(ACTIVITY): What you return must be an exact copy of the lines in the listing below between the line holding "in EDS training" and the line holding "after EDS training", inclusive, and nothing more.

[[ RECORDS SHOWN open ]]

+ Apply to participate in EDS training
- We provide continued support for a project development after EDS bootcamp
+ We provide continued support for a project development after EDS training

[[ RECORDS SHOWN closed ]]
[[ RECORDS SHOWN open ]]

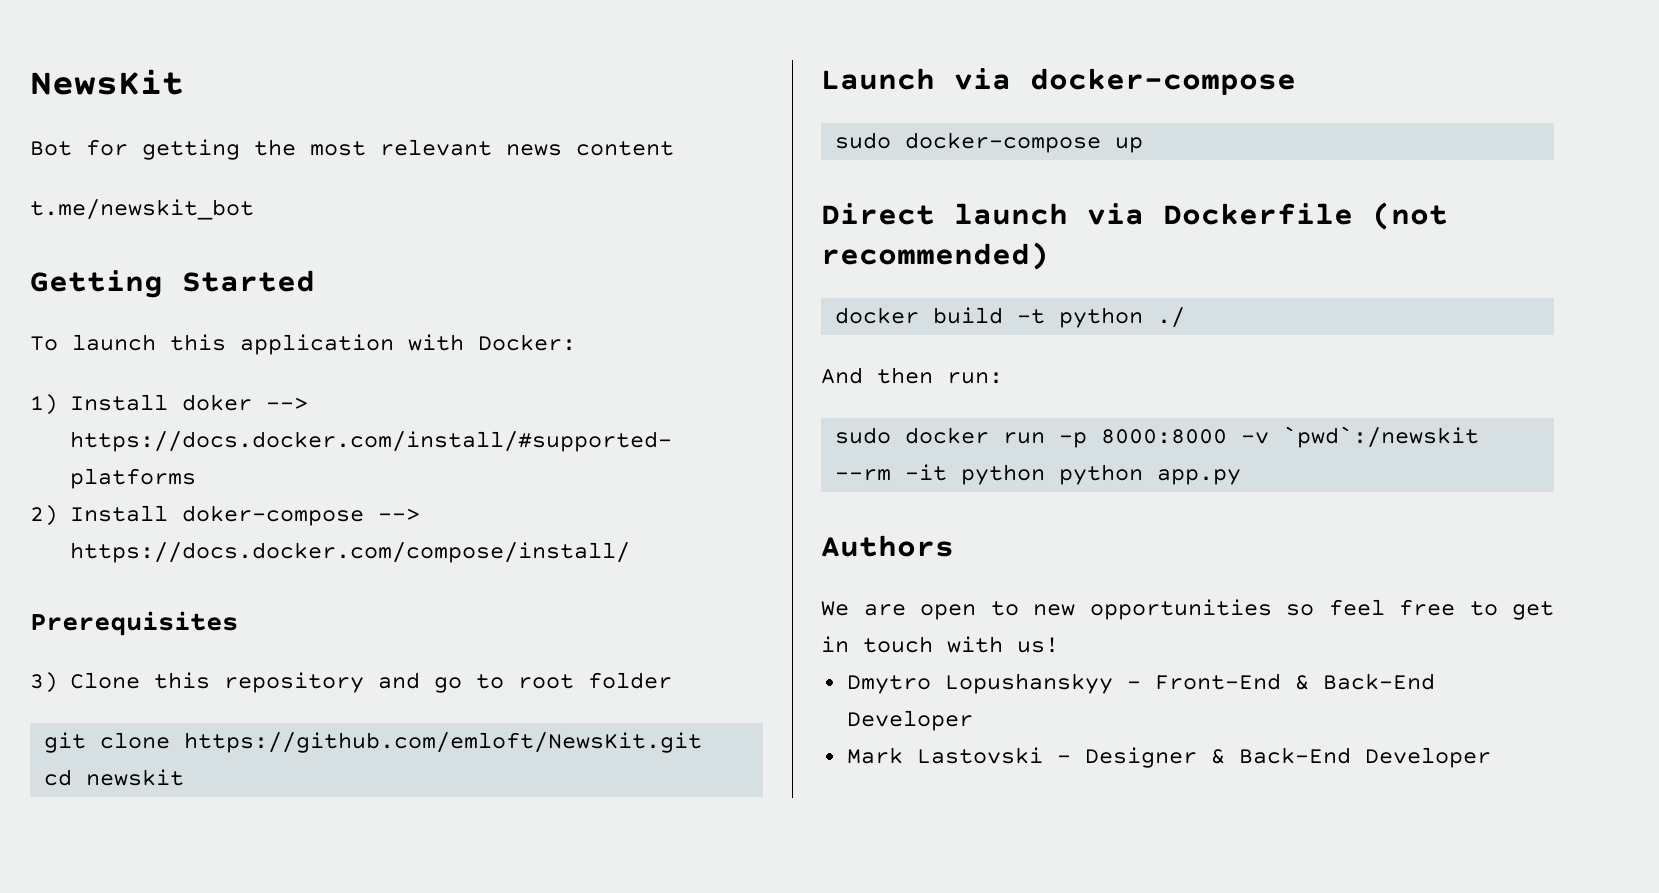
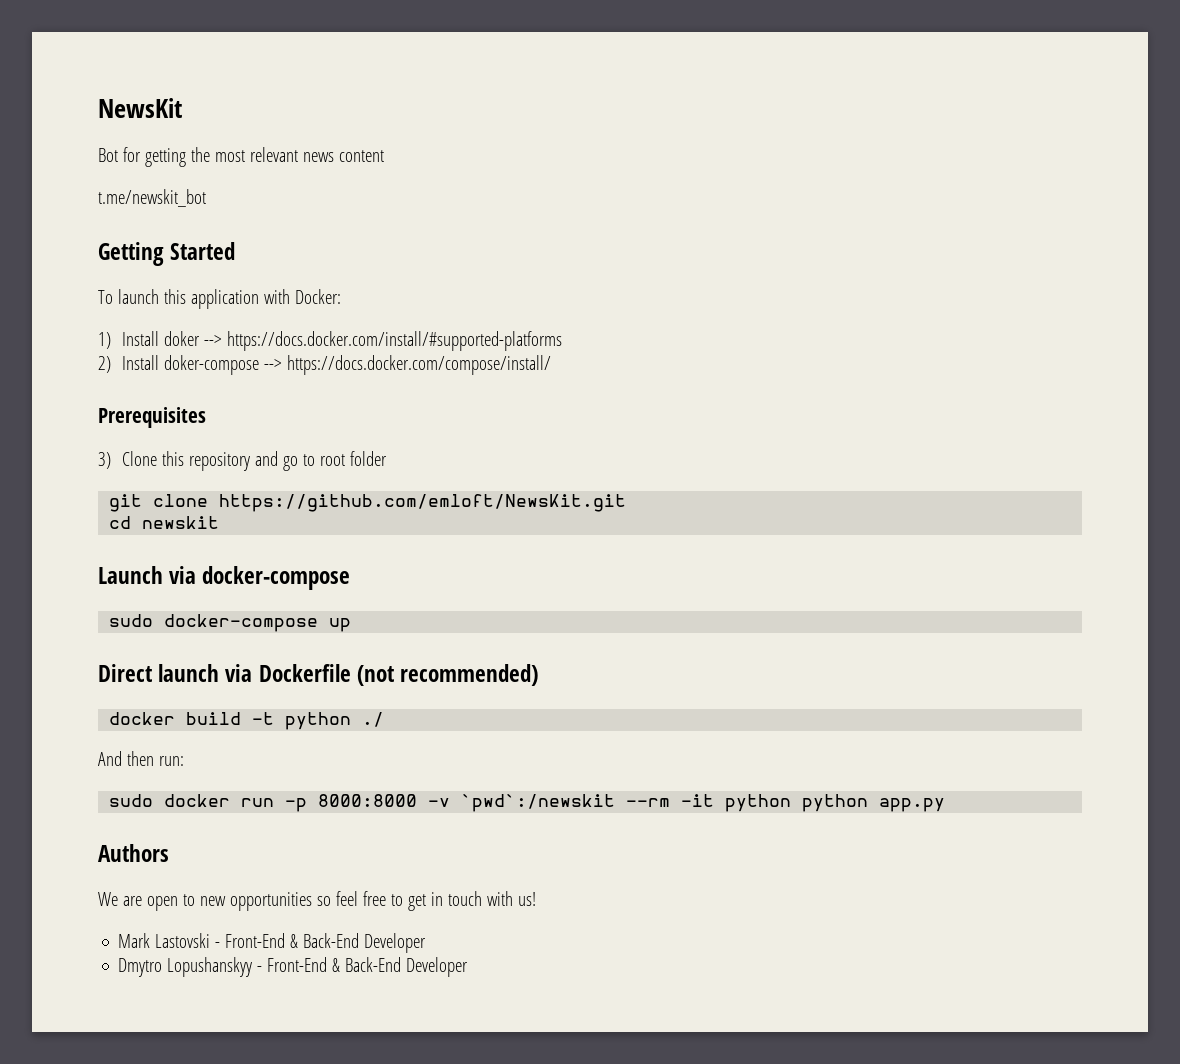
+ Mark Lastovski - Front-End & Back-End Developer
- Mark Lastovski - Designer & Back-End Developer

[[ RECORDS SHOWN closed ]]

(EXPECTED ANSWER):
+ Apply to participate in EDS training
- We provide continued support for a project development after EDS bootcamp
+ We provide continued support for a project development after EDS training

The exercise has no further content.